"Because I love Japan" I asked a foreigner who wants to study abroad about Honne February 15th, 11:59

There is a Peruvian woman who is looking forward to studying abroad in Japan because

she wants to spread the charm of Japanese "special effects" to Central and South America .

She has been unable to enter the country due to border measures due to the spread of the Omicron strain, but she is still waiting to make her dream come true.

Like her, there are more than 140,000 foreigners who want to study abroad in Japan but are unable to enter the country.

What supports their feelings?

What I saw as I proceeded with the interview was "love for Japan."

I asked foreigners who want to study abroad in Japan.

(International Department Reporter Yukari Kondo)

I love Japanese "special effects"!

"I love" special effects "such as Godzilla, Ultraman, and Kamen Rider, and I am aiming to study abroad because I want to learn photography techniques in Japan.

"・ This is Mr. Ponce (31).

In Peru, where Ponse was born and raised, many programs such as Japanese animation were broadcast from the 1970s to the 90s, so Ponse also grew up watching a lot of animation from an early age.

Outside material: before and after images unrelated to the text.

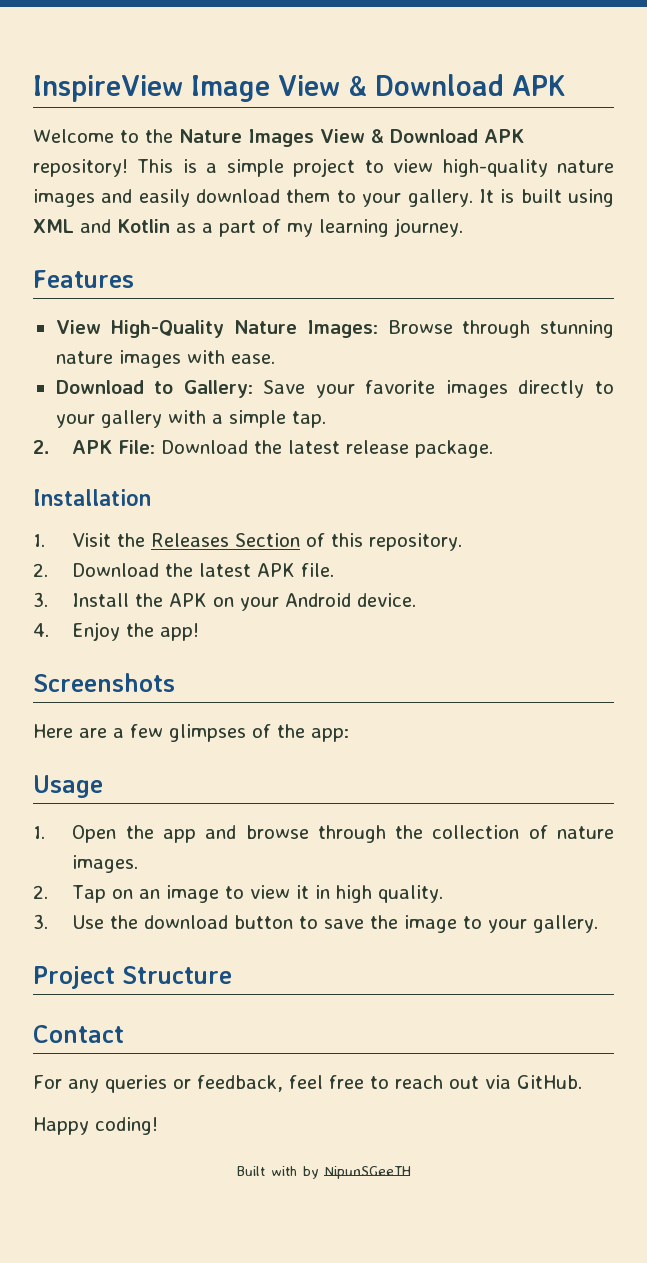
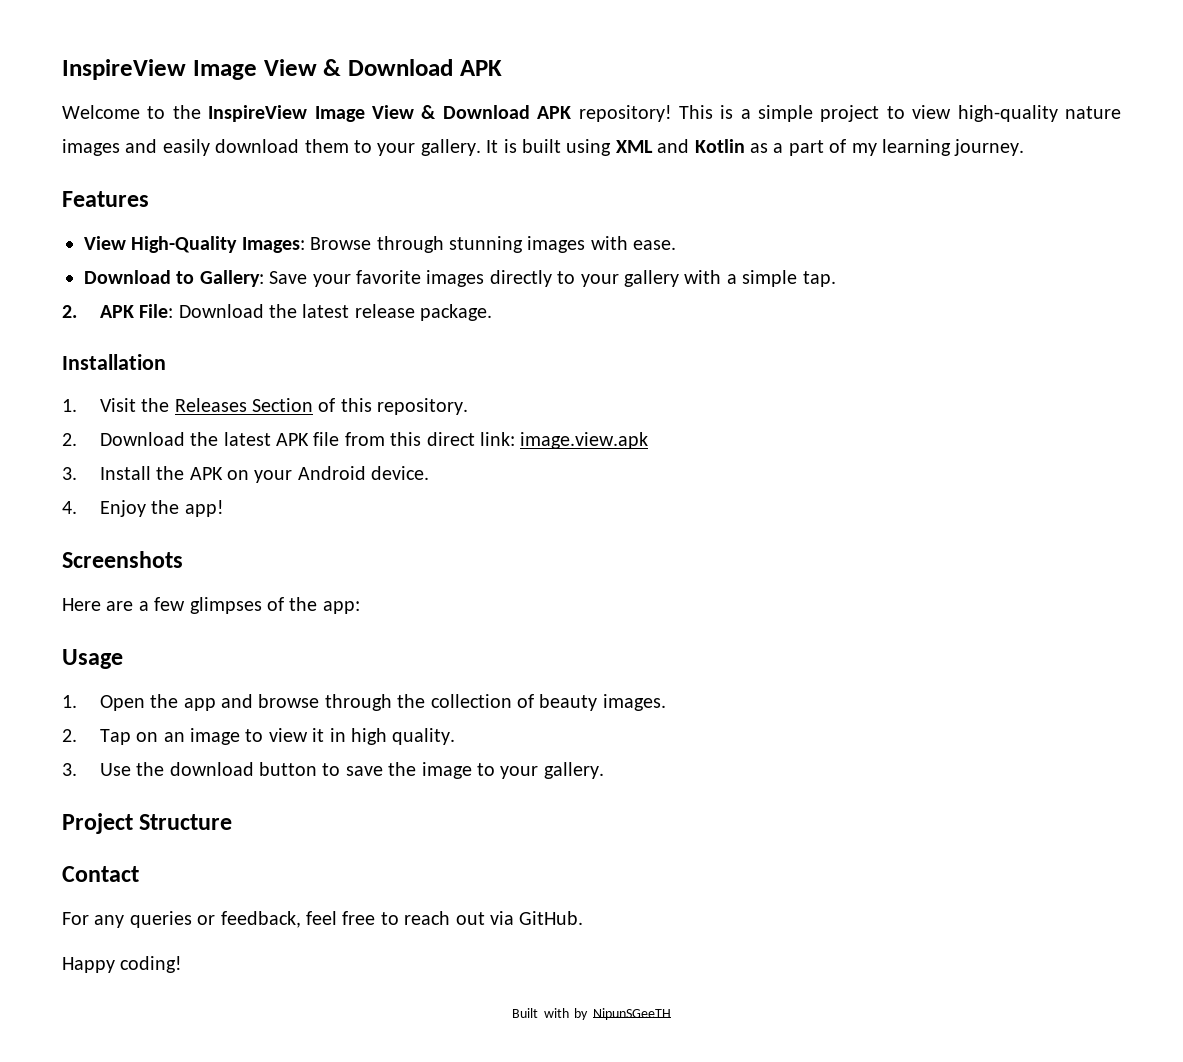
- Welcome to the Nature Images View & Download APK repository!
+ Welcome to the InspireView Image View & Download APK repository!
- View High-Quality Nature Images: Browse through stunning nature images with ease.
+ View High-Quality Images: Browse through stunning images with ease.
- 2. Download the latest APK file.
+ 2. Download the latest APK file from this direct link: image.view.apk
- 1. Open the app and browse through the collection of nature images.
+ 1. Open the app and browse through the collection of beauty images.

Among them, I was fascinated by "special effects".

Monsters rampaging on the screen.

A hero who defeats it daringly.

Miniature shooting and cool costumes.

I was fascinated by all of the "special effects".

I want to spread the appeal of "special effects" to Latin America

Ponce's thoughts on "special effects" didn't stop there.

At the age of 21, he launched a fan club to send information on "special effects" in Spanish to people in Latin America.

Its name is "Tokusen".

I wanted as many people as possible to know the charm of "special effects" and "Sentai Hero".

Ponce holds a cosplay show of "Squadron Hero" at anime events held in Peru, Ecuador, and the United States with his fan club friends, and an online event inviting Japanese actors.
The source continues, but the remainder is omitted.